-- What you have to do --
A faithful copy of the entries, without any pictures, is what is needed here.

Collected data entries
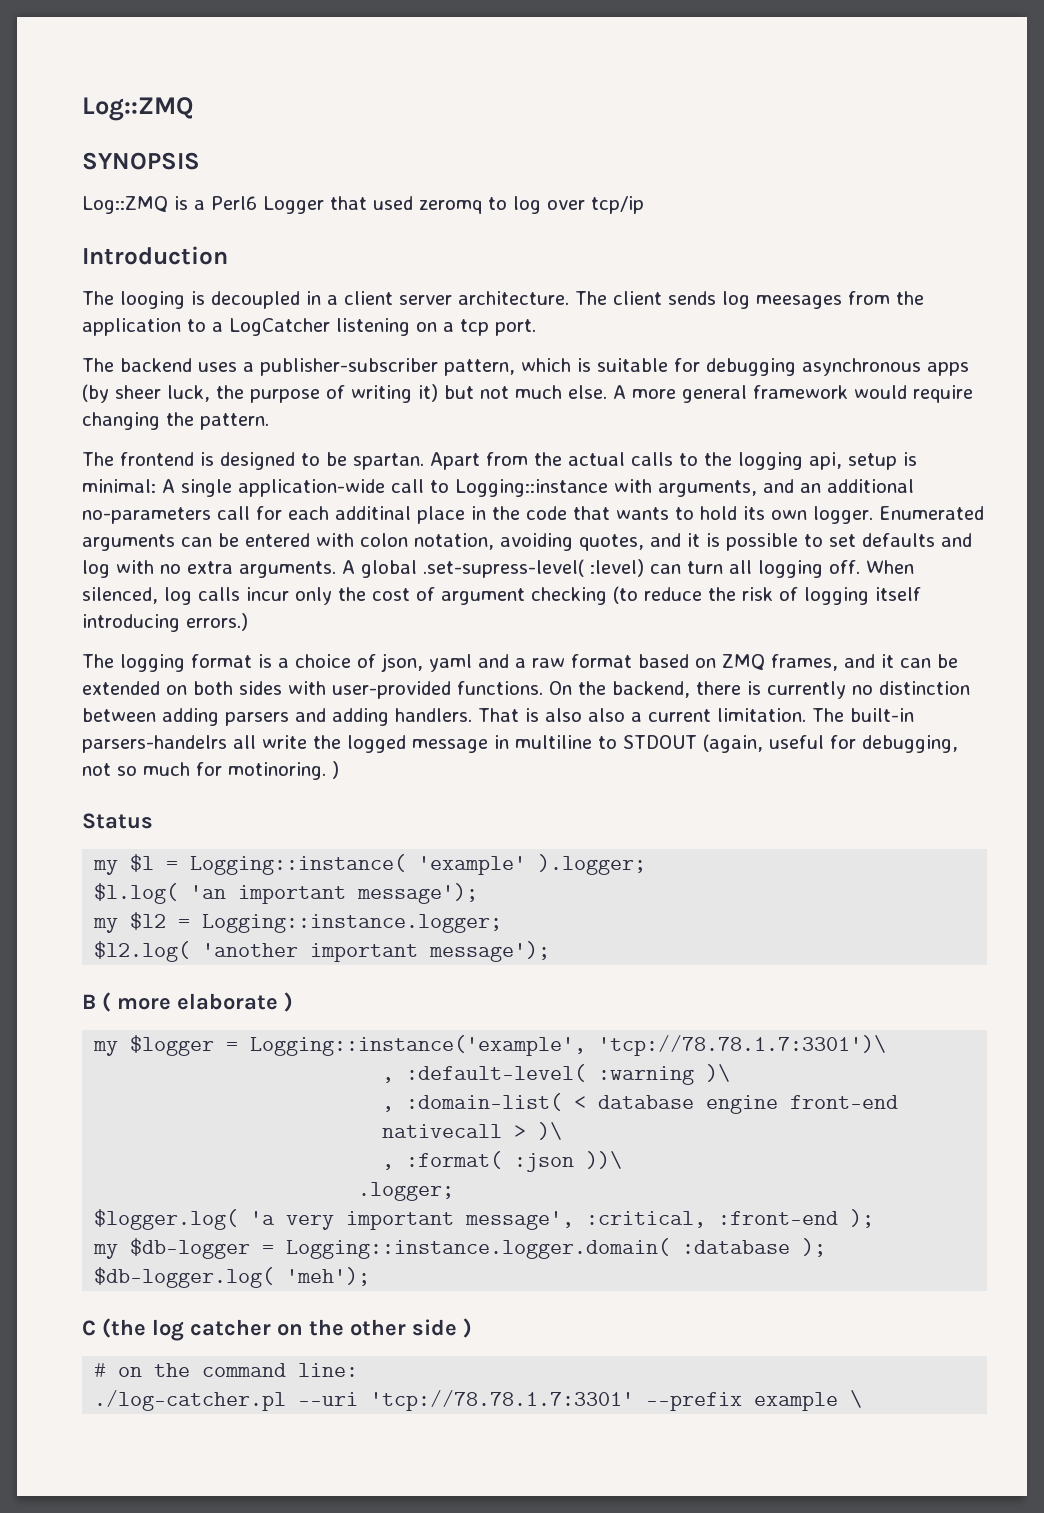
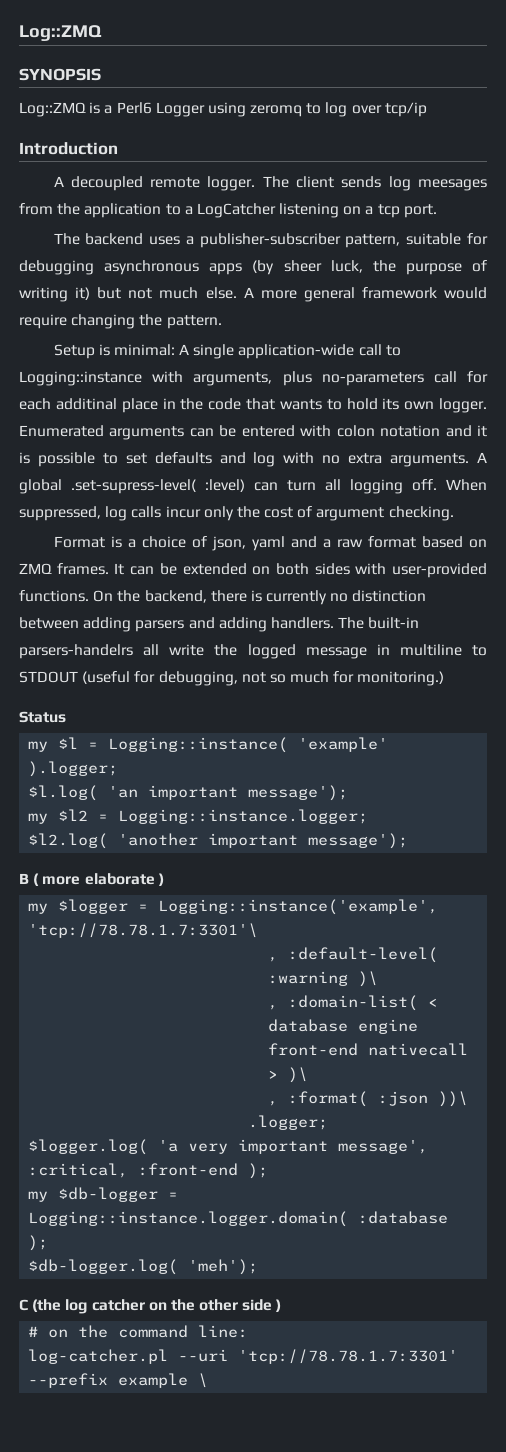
[330,196,413,210] that used -> [207,102,246,117] using
[82,291,569,309] The looging is decoupled in a client server architecture. -> [53,176,256,191] A decoupled remote logger.
[521,358,591,372] which is -> (401, 241) none
[82,452,897,470] The frontend is designed to be spartan. Apart from the actual calls to the logging api, setup -> [53,344,95,359] Setup
[763,479,914,493] and an additional -> [282,371,312,386] plus
[414,533,644,551] notation, avoiding quotes, -> [380,425,441,437] notation
[82,587,158,604] silenced, -> [19,506,101,521] suppressed,
[531,586,921,605] [82,613,248,632] [82,654,252,672] checking (to reduce the risk of logging itself introducing errors.) // The logging format -> [388,506,454,521] [53,536,105,548] checking. // Format
[771,654,894,671] frames, and it -> [56,563,125,575] frames. It
[478,708,806,722] That is also also a current limitation. -> (334, 623) none
[703,734,824,753] (again, useful -> [82,671,131,684] (useful
[228,761,339,780] motinoring. ) -> [357,671,445,686] monitoring.)
[598,1035,887,1056] 'tcp://78.78.1.7:3301')\ -> [28,923,259,938] 'tcp://78.78.1.7:3301'\
[94,1390,287,1411] ./log-catcher.pl -> [28,1349,169,1364] log-catcher.pl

-- Answer space --
[330,196,413,210] that used -> [207,102,246,117] using
[82,291,569,309] The looging is decoupled in a client server architecture. -> [53,176,256,191] A decoupled remote logger.
[521,358,591,372] which is -> (401, 241) none
[82,452,897,470] The frontend is designed to be spartan. Apart from the actual calls to the logging api, setup -> [53,344,95,359] Setup
[763,479,914,493] and an additional -> [282,371,312,386] plus
[414,533,644,551] notation, avoiding quotes, -> [380,425,441,437] notation
[82,587,158,604] silenced, -> [19,506,101,521] suppressed,
[531,586,921,605] [82,613,248,632] [82,654,252,672] checking (to reduce the risk of logging itself introducing errors.) // The logging format -> [388,506,454,521] [53,536,105,548] checking. // Format
[771,654,894,671] frames, and it -> [56,563,125,575] frames. It
[478,708,806,722] That is also also a current limitation. -> (334, 623) none
[703,734,824,753] (again, useful -> [82,671,131,684] (useful
[228,761,339,780] motinoring. ) -> [357,671,445,686] monitoring.)
[598,1035,887,1056] 'tcp://78.78.1.7:3301')\ -> [28,923,259,938] 'tcp://78.78.1.7:3301'\
[94,1390,287,1411] ./log-catcher.pl -> [28,1349,169,1364] log-catcher.pl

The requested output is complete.